(Dataset excerpts)
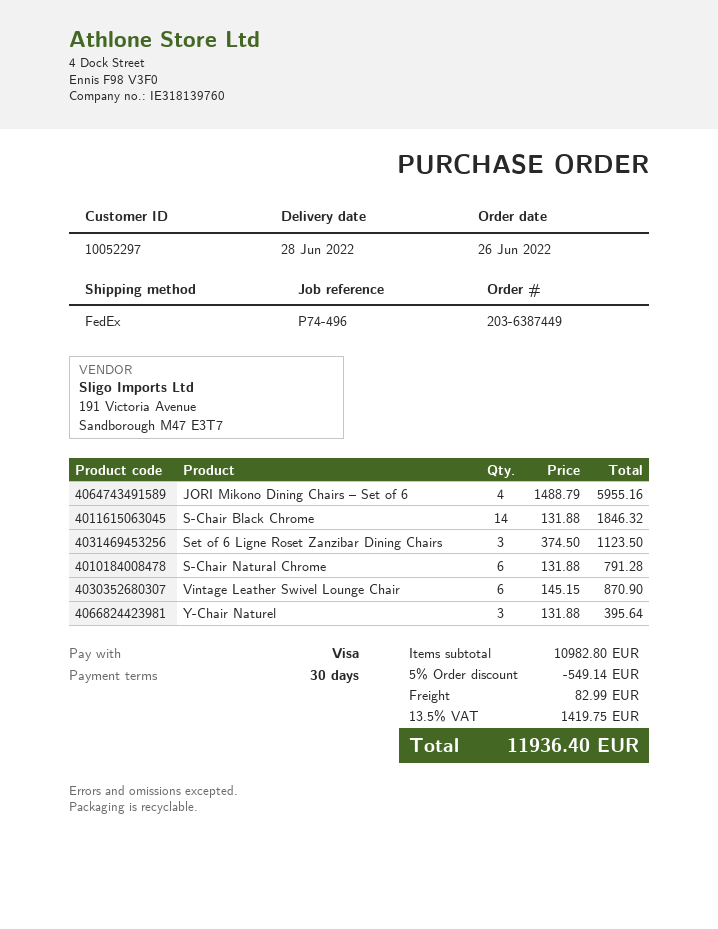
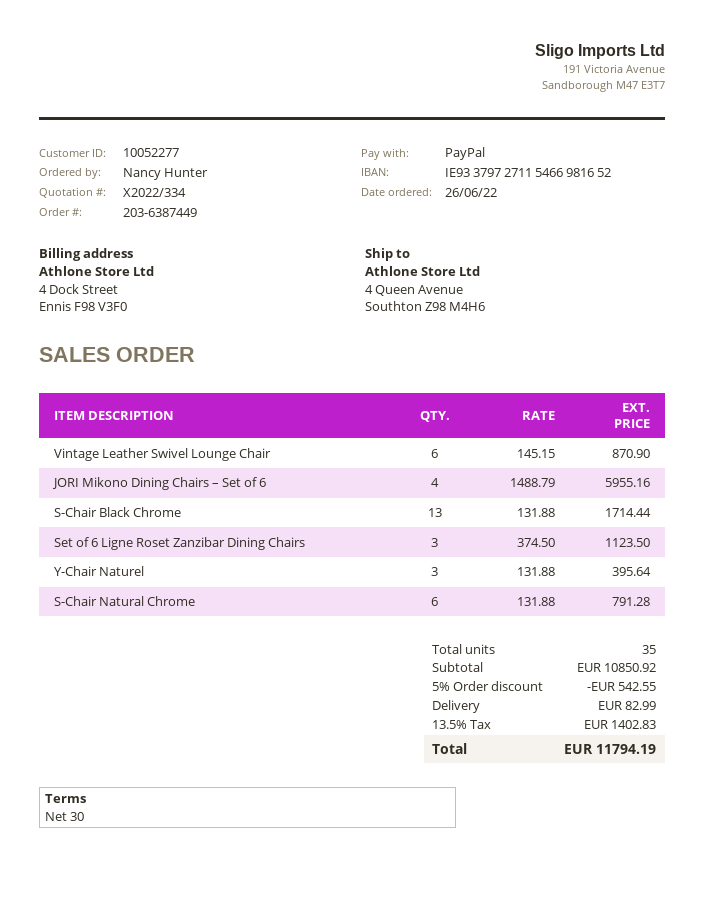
customer number: 10052297 -> 10052277
payment method: Visa -> PayPal
S-Chair Black Chrome: 14 x 131.88 = 1846.32 -> 13 x 131.88 = 1714.44
subtotal: 10982.80 -> 10850.92
discount: 5% = 549.14 -> 5% = 542.55
tax: 13.5% = 1419.75 -> 13.5% = 1402.83
total: 11936.40 -> 11794.19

Requirement.
Every entry must be retyped exactly, with the pictures removed.

Output of the task.
customer number: 10052297 -> 10052277
payment method: Visa -> PayPal
S-Chair Black Chrome: 14 x 131.88 = 1846.32 -> 13 x 131.88 = 1714.44
subtotal: 10982.80 -> 10850.92
discount: 5% = 549.14 -> 5% = 542.55
tax: 13.5% = 1419.75 -> 13.5% = 1402.83
total: 11936.40 -> 11794.19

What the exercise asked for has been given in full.